Separation Property Image 1

Separation property

The property that portfolio choice can be separated into two independent tasks: 1)
determination of the optimal risky portfolio, which is a purely technical problem, and 2) the personal choice
of the best mix of the risky portfolio and the risk-free asset.



Related Terms:

Fisher's separation theorem

The firm's choice of investments is separate from its owner's attitudes towards
investments. Also refered to as portfolio separation theorem.

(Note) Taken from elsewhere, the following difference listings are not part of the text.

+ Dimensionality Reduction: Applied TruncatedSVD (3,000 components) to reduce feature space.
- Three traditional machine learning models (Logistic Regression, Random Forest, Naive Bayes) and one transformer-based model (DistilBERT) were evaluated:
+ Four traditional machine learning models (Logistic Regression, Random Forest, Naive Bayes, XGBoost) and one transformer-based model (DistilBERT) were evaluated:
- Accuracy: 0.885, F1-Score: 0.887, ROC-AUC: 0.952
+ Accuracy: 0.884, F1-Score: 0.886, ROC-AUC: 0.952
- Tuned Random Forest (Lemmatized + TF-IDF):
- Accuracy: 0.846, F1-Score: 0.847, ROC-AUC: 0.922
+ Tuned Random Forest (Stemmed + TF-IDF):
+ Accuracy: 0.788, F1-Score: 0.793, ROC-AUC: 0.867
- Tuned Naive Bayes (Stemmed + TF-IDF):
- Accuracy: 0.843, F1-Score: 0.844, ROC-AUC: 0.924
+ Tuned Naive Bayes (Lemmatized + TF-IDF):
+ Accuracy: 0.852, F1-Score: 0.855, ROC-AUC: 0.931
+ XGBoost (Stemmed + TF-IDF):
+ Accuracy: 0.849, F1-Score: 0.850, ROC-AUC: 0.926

Portfolio separation theorem

An investor's choice of a risky investment portfolio is separate from his
attitude towards risk. Related:Fisher's separation theorem.


Property rights

Rights of individuals and companies to own and utilize property as they see fit and to receive
the stream of income that their property generates.


Separation theorem

The value of an investment to an individual is not dependent on consumption
preferences. All investors will want to accept or reject the same investment projects by using the NPV rule,
regardless of personal preference.


Two-fund separation theorem

The theoretical result that all investors will hold a combination of the riskfree
asset and the market portfolio.


PROPERTY AND EQUIPMENT

Assets such as land, buildings, machinery, and equipment that the business will use for several
years to make the product or provide the service that it sells. They are shown at the cost a company paid to buy or build them minus the amount they’ve depreciated since they were bought or built. (Except for land, which is not depreciated.)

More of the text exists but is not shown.